_DATA SHOWN_.
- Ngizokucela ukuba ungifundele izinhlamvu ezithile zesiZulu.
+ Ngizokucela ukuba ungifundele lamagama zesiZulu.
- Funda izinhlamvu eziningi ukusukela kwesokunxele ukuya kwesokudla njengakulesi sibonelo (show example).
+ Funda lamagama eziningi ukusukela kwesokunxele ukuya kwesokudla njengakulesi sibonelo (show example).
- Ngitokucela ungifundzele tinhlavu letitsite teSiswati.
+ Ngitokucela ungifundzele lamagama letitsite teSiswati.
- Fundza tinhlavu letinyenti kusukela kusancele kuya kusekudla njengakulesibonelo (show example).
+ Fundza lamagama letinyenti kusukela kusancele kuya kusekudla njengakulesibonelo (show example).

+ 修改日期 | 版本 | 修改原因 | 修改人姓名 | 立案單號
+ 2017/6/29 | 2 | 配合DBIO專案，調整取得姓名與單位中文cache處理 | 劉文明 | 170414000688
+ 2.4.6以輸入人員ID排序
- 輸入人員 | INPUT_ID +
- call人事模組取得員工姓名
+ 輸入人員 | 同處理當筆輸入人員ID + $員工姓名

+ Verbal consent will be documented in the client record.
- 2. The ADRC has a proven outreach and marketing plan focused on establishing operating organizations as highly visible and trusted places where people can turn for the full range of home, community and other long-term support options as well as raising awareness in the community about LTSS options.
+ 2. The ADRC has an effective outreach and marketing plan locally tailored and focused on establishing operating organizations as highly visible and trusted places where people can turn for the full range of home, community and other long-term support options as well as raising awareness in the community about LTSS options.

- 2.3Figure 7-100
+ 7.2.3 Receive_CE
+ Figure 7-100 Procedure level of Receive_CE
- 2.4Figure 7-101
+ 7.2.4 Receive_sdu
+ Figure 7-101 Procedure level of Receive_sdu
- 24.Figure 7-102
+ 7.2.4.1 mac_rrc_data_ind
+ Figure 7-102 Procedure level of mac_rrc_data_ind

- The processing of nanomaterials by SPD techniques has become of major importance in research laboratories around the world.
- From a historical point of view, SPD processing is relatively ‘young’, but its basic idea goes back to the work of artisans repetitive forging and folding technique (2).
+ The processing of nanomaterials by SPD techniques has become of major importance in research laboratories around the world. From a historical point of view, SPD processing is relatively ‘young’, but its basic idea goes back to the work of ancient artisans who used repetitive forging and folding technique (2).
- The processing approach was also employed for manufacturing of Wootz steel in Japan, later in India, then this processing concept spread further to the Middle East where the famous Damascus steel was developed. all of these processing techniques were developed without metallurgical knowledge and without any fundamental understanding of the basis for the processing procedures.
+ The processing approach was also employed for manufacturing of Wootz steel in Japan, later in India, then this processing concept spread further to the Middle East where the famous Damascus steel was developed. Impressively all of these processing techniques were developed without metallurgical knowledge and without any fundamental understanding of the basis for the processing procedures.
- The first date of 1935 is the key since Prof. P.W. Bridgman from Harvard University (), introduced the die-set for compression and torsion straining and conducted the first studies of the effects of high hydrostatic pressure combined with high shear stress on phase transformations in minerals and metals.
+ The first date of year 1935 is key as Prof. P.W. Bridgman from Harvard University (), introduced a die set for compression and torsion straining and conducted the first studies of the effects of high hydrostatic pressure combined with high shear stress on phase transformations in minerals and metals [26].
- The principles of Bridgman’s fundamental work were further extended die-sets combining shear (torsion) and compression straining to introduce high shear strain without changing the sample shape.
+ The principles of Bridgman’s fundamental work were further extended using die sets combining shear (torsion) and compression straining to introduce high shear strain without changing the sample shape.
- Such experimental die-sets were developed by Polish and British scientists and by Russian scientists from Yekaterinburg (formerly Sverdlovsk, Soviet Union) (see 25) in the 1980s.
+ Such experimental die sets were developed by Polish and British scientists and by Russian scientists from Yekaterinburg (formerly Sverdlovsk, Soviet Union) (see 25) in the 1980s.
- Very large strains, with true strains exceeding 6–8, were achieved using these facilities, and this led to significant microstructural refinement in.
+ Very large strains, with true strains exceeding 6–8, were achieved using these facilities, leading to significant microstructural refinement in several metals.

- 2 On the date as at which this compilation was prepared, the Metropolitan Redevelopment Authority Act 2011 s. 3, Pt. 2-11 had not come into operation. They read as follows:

_TASK TO CARRY OUT_.
Word for word, copy the material above.

_RESPONSE TO THE TASK_.
- Ngizokucela ukuba ungifundele izinhlamvu ezithile zesiZulu.
+ Ngizokucela ukuba ungifundele lamagama zesiZulu.
- Funda izinhlamvu eziningi ukusukela kwesokunxele ukuya kwesokudla njengakulesi sibonelo (show example).
+ Funda lamagama eziningi ukusukela kwesokunxele ukuya kwesokudla njengakulesi sibonelo (show example).
- Ngitokucela ungifundzele tinhlavu letitsite teSiswati.
+ Ngitokucela ungifundzele lamagama letitsite teSiswati.
- Fundza tinhlavu letinyenti kusukela kusancele kuya kusekudla njengakulesibonelo (show example).
+ Fundza lamagama letinyenti kusukela kusancele kuya kusekudla njengakulesibonelo (show example).

+ 修改日期 | 版本 | 修改原因 | 修改人姓名 | 立案單號
+ 2017/6/29 | 2 | 配合DBIO專案，調整取得姓名與單位中文cache處理 | 劉文明 | 170414000688
+ 2.4.6以輸入人員ID排序
- 輸入人員 | INPUT_ID +
- call人事模組取得員工姓名
+ 輸入人員 | 同處理當筆輸入人員ID + $員工姓名

+ Verbal consent will be documented in the client record.
- 2. The ADRC has a proven outreach and marketing plan focused on establishing operating organizations as highly visible and trusted places where people can turn for the full range of home, community and other long-term support options as well as raising awareness in the community about LTSS options.
+ 2. The ADRC has an effective outreach and marketing plan locally tailored and focused on establishing operating organizations as highly visible and trusted places where people can turn for the full range of home, community and other long-term support options as well as raising awareness in the community about LTSS options.

- 2.3Figure 7-100
+ 7.2.3 Receive_CE
+ Figure 7-100 Procedure level of Receive_CE
- 2.4Figure 7-101
+ 7.2.4 Receive_sdu
+ Figure 7-101 Procedure level of Receive_sdu
- 24.Figure 7-102
+ 7.2.4.1 mac_rrc_data_ind
+ Figure 7-102 Procedure level of mac_rrc_data_ind

- The processing of nanomaterials by SPD techniques has become of major importance in research laboratories around the world.
- From a historical point of view, SPD processing is relatively ‘young’, but its basic idea goes back to the work of artisans repetitive forging and folding technique (2).
+ The processing of nanomaterials by SPD techniques has become of major importance in research laboratories around the world. From a historical point of view, SPD processing is relatively ‘young’, but its basic idea goes back to the work of ancient artisans who used repetitive forging and folding technique (2).
- The processing approach was also employed for manufacturing of Wootz steel in Japan, later in India, then this processing concept spread further to the Middle East where the famous Damascus steel was developed. all of these processing techniques were developed without metallurgical knowledge and without any fundamental understanding of the basis for the processing procedures.
+ The processing approach was also employed for manufacturing of Wootz steel in Japan, later in India, then this processing concept spread further to the Middle East where the famous Damascus steel was developed. Impressively all of these processing techniques were developed without metallurgical knowledge and without any fundamental understanding of the basis for the processing procedures.
- The first date of 1935 is the key since Prof. P.W. Bridgman from Harvard University (), introduced the die-set for compression and torsion straining and conducted the first studies of the effects of high hydrostatic pressure combined with high shear stress on phase transformations in minerals and metals.
+ The first date of year 1935 is key as Prof. P.W. Bridgman from Harvard University (), introduced a die set for compression and torsion straining and conducted the first studies of the effects of high hydrostatic pressure combined with high shear stress on phase transformations in minerals and metals [26].
- The principles of Bridgman’s fundamental work were further extended die-sets combining shear (torsion) and compression straining to introduce high shear strain without changing the sample shape.
+ The principles of Bridgman’s fundamental work were further extended using die sets combining shear (torsion) and compression straining to introduce high shear strain without changing the sample shape.
- Such experimental die-sets were developed by Polish and British scientists and by Russian scientists from Yekaterinburg (formerly Sverdlovsk, Soviet Union) (see 25) in the 1980s.
+ Such experimental die sets were developed by Polish and British scientists and by Russian scientists from Yekaterinburg (formerly Sverdlovsk, Soviet Union) (see 25) in the 1980s.
- Very large strains, with true strains exceeding 6–8, were achieved using these facilities, and this led to significant microstructural refinement in.
+ Very large strains, with true strains exceeding 6–8, were achieved using these facilities, leading to significant microstructural refinement in several metals.

- 2 On the date as at which this compilation was prepared, the Metropolitan Redevelopment Authority Act 2011 s. 3, Pt. 2-11 had not come into operation. They read as follows:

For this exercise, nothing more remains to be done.